Supersticiones, de Manolo Rodríguez
Hoy en día los técnicos, y el equipo que les acompaña, manejan multitud de estadísticas, porcentajes, informes físicos, casuísticas, etc, y todo ello con multitud de programas informáticos que analizan y desmenuzan el rendimiento y el despliegue físico de cualquier integrante de la plantilla a lo largo de toda la temporada.
Frente a esta evolución del fútbol moderno el fútbol de antes era otra cosa. Viene ello a colación de este artículo del periodista Manolo Rodríguez en las páginas de Diario 16 Andalucía de marzo de 1985, que giraba en torno al mundo de los entrenadores y las supersticiones, centrado en la figura del técnico gallego José Antonio Naya en su devenir por el banquillo del Granada CF en la Segunda División de la campaña 1984-85, y que nos narra una maravillosa anécdota de Helenio Herrera en su etapa de técnico sevillista entre 1953 y 1957, en un partido disputado en La Condomina murciana.
Frente a esa visión casi mágica del mundo del balón ya en ese década de los años 80 comenzaban a manejarse estadísticas y porcentajes, aún de una forma rudimentaria, pero que eran la simiente de un fútbol mucho más avanzado.
Me reí mucho leyendo las historias de José Antonio Naya, ese entrenador del Granada que plantaba ajos “machos” y mandaba saludos a directivos desconocidos. Un curioso exponente de una especia que todavía sobrevive en este calvario de deudas y letras devueltas. Un elemento surrealista en este valle de lágrimas y pragmatismo miserable.
Porque, ciertamente, no es nuevo encontrarse entrenadores supersticiosos en el mundo del fútbol. Fue una constante durante mucho tiempo, y todavía lo sigue siendo en muchos estratos de nuestro balompié.
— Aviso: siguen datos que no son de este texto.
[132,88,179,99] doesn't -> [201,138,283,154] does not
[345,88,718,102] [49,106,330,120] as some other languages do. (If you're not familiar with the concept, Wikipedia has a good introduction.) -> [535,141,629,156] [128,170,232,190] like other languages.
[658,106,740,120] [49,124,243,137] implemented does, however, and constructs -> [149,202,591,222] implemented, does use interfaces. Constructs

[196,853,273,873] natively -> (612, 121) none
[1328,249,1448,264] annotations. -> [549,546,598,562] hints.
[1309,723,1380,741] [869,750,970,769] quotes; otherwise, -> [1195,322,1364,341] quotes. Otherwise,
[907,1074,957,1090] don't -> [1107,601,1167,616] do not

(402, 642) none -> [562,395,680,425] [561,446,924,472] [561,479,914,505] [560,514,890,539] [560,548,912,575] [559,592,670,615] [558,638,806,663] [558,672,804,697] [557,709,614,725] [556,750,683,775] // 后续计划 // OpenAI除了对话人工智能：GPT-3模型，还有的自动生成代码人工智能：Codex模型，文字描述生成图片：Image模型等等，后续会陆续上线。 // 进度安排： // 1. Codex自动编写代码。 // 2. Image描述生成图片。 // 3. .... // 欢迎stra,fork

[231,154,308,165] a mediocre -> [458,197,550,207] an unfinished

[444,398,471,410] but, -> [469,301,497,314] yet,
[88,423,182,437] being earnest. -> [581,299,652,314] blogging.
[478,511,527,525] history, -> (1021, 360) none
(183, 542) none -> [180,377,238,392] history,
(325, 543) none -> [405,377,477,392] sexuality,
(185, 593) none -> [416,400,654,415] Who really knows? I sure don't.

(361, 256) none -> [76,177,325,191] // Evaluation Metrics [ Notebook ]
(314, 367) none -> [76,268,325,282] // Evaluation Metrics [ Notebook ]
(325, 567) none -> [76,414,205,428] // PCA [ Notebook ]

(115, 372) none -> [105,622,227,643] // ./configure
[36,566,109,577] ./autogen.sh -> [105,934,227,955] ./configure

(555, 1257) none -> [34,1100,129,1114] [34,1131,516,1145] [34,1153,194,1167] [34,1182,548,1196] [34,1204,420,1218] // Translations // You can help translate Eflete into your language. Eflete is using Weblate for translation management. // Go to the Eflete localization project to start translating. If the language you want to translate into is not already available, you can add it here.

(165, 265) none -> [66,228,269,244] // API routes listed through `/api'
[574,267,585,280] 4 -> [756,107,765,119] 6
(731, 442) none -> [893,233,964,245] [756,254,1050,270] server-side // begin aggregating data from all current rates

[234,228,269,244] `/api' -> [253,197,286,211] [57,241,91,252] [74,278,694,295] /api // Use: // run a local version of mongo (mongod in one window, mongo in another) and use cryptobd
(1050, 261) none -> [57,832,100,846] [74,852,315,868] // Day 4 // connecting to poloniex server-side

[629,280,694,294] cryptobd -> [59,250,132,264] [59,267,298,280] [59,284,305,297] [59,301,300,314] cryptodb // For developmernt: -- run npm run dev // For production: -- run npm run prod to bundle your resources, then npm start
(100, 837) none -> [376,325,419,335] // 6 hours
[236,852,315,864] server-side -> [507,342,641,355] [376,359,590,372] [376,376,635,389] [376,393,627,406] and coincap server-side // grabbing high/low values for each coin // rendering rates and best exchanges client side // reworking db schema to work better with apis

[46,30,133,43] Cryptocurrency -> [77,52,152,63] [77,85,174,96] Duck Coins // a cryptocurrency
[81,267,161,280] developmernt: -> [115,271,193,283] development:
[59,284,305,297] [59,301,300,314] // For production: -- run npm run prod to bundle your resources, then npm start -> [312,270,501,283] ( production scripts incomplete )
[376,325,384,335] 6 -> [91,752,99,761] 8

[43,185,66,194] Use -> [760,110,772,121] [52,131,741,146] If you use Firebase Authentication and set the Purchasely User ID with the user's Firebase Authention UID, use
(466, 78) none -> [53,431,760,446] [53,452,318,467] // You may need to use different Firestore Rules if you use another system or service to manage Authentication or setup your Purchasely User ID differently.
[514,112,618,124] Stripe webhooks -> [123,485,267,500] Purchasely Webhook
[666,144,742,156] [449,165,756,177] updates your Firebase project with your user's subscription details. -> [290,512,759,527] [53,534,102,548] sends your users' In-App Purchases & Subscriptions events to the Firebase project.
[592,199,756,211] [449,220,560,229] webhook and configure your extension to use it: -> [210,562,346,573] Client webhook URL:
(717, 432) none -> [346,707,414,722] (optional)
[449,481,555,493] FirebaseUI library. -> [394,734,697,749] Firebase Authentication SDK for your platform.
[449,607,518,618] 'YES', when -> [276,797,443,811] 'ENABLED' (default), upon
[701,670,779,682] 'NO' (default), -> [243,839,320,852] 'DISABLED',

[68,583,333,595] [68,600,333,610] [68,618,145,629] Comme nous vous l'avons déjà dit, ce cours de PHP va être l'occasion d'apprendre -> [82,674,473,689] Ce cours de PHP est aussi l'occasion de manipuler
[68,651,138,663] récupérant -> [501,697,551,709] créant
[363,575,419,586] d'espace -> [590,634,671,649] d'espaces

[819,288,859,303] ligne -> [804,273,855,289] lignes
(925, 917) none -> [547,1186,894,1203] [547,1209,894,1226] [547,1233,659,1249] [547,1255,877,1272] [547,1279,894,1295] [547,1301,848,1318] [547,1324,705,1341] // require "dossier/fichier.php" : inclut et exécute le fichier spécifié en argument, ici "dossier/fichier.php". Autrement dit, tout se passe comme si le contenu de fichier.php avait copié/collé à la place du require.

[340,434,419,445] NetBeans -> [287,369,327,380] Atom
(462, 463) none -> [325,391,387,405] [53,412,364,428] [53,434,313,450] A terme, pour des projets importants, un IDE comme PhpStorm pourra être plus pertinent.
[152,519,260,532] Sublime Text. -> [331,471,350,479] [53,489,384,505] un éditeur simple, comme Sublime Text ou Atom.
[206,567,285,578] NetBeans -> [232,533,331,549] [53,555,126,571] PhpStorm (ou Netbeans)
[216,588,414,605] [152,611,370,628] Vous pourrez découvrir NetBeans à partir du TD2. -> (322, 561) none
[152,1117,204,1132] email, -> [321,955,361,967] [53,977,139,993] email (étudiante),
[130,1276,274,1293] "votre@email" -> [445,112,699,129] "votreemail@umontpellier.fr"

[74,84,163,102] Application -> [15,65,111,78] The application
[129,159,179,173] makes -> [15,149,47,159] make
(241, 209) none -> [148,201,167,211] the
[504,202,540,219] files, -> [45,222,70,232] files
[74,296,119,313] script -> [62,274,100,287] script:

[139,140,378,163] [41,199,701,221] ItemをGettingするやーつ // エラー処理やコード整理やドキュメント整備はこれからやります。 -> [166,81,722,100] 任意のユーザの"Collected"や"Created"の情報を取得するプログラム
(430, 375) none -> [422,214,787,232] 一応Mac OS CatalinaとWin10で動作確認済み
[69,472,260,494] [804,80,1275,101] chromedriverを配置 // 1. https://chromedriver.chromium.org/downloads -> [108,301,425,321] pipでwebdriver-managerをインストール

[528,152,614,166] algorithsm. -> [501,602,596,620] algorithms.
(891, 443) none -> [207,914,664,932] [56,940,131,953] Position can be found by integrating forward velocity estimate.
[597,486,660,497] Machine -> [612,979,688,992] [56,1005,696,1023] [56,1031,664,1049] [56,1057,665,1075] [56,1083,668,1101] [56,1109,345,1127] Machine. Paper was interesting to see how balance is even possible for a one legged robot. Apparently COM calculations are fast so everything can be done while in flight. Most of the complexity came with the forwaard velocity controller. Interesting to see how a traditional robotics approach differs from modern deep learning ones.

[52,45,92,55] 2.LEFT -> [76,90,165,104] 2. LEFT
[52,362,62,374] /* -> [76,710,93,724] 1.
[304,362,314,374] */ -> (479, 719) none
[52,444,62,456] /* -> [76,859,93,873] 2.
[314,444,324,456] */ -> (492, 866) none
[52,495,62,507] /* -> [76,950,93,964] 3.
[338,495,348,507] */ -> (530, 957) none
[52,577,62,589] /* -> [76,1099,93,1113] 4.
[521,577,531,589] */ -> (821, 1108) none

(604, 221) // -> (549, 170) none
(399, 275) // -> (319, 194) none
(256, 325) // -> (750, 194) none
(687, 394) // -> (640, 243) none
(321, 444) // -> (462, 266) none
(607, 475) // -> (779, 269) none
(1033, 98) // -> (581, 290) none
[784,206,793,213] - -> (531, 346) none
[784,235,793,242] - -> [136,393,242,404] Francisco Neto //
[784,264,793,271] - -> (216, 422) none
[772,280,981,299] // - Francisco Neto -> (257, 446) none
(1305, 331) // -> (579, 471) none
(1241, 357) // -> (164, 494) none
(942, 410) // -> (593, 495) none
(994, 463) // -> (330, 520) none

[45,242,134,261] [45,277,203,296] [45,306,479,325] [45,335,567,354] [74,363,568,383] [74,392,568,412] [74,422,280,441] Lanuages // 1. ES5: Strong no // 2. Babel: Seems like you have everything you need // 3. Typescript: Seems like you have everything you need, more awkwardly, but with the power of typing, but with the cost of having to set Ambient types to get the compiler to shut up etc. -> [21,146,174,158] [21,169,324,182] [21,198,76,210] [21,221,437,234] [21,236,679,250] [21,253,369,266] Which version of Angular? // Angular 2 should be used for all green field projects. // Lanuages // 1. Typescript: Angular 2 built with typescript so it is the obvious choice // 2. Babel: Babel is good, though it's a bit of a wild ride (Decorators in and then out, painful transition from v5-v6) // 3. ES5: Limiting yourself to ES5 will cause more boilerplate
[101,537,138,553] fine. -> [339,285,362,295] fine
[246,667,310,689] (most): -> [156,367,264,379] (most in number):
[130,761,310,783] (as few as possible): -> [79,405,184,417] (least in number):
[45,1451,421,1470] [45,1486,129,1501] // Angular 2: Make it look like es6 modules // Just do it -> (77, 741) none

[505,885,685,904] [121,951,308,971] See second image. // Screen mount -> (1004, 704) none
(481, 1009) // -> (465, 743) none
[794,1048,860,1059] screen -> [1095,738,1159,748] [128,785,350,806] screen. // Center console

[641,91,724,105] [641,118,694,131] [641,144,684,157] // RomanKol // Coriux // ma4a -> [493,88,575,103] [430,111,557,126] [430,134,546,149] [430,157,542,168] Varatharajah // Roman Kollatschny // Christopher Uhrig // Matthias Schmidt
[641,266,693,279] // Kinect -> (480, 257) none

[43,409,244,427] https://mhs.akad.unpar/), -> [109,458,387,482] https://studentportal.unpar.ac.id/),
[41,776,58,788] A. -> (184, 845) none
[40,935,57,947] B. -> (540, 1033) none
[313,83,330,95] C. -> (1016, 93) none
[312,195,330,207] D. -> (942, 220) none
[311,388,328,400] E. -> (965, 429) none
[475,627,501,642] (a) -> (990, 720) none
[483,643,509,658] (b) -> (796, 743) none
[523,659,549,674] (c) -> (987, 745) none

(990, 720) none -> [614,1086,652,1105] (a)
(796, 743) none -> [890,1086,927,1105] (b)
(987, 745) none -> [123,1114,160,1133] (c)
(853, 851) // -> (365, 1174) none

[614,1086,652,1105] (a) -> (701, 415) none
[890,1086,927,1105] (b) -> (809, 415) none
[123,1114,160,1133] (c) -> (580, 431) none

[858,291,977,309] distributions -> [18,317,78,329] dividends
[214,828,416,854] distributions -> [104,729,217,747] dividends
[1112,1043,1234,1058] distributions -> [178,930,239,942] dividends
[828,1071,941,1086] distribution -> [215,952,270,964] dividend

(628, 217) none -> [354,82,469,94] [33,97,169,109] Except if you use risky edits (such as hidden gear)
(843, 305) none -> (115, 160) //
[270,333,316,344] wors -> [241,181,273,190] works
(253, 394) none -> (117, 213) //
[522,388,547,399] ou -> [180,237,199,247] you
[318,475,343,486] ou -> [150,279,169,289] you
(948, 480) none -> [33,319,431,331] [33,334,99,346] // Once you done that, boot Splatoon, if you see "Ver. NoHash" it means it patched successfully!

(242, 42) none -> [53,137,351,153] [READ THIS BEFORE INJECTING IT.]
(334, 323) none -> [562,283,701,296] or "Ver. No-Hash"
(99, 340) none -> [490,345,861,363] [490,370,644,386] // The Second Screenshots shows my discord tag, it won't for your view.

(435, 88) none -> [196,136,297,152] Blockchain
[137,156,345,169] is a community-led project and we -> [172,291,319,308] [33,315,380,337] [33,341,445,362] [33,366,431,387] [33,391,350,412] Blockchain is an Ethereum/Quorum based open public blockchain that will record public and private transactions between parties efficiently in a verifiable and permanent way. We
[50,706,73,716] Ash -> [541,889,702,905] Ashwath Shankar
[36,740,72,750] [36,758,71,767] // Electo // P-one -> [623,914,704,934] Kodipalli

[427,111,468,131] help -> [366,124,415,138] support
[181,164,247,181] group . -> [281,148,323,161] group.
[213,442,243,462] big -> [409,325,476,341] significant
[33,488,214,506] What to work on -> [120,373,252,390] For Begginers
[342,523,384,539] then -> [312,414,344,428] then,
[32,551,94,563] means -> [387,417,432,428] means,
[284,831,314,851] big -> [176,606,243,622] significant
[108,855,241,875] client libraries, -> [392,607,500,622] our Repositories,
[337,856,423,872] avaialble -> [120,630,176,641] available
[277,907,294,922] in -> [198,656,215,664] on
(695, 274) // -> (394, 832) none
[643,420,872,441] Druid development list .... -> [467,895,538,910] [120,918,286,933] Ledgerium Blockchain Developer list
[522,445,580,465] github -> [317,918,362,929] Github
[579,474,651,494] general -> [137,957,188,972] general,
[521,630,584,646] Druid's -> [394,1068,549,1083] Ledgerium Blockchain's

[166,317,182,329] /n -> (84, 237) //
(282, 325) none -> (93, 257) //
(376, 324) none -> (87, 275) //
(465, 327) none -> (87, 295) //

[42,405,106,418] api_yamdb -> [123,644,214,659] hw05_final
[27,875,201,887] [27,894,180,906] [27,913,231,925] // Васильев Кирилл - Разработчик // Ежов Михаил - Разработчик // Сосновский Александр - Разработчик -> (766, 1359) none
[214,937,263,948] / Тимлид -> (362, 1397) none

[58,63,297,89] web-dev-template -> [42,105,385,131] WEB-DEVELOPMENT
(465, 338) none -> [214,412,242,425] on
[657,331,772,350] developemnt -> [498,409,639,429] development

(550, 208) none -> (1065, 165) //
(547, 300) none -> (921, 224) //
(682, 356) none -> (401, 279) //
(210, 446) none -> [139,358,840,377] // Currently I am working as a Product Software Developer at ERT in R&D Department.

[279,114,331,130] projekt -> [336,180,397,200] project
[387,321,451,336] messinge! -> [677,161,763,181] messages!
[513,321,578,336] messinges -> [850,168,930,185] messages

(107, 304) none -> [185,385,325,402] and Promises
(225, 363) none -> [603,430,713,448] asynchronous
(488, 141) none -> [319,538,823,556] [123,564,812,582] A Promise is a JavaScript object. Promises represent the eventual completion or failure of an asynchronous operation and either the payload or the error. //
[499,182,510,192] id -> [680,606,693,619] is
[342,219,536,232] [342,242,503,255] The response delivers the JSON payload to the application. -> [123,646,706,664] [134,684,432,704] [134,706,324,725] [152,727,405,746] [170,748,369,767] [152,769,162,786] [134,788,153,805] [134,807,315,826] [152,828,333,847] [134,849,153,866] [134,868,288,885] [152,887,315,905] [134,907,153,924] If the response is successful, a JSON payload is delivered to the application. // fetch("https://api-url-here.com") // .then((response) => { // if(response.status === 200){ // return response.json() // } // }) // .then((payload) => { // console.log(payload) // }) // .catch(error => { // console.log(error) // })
Como mero recordatorio, podría citarse la afición de algunos técnicos a lucirá la misma ropa durante toda la competición, su deseo de salir los últimos de la caseta, el condicionar el color de los jerseys de los porteros, o el ocupar un lugar determinado en el foso. Los hubo incluso que fueron más allá de sus creencias irracionales conjurando a los futbolistas en torno a un balón o a una bota, o que obligaron a los jugadores a mentalizarse frente a un espejo.
El propio Helenio Herrera, mezcla de visionario y de charlatán de feria, protagonizó comportamientos como el registrado en Murcia, cuando era entrenador del Sevilla, al darle dos vueltas completas al terreno de juego antes de que sus hombres saltaran al campo. Al volver a la caseta, después de haber oído todos los improperios imaginables, H.H. les dijo: “Ya podéis salir sin miedo. Ya está todo resuelto”. Uno de los futbolistas le replicó. “Míster, ahora estarán más exaltados. No creo que los haya calmado de esa manera”. Helenio Herrera respondió: “Sí, porque los he dejado roncos”.
Estas cosas pasarán y seguirán pasando mientras que haya alguien que entienda el fútbol desde una perspectiva milagrera y sobrenatural. Pero habrá muy pocos como Naya, al que de nada le han servido, sin embargo, sus remedios caseros y parapsicológicos.
Hoy, de cualquier modo, parece que la tendencia es otra. En esta hora, los entrenadores del fútbol español—salvo excepciones—están más pendientes de los porcentajes y de las estadísticas que de los dictados del corazón. Muchos de ellos se han convertido en técnicos burocratizados que apuntan cualquier incidencia en sus cuadernos de bitácora, y que teorizan horas y horas sobre los elementos externos que inciden en los planteamientos globales de las jugadas de contraataque. Yo, Dios me libre, no denigro esta nueva manera de trabajar de esas gentes serias y coherentes. Me parece que ése es el camino.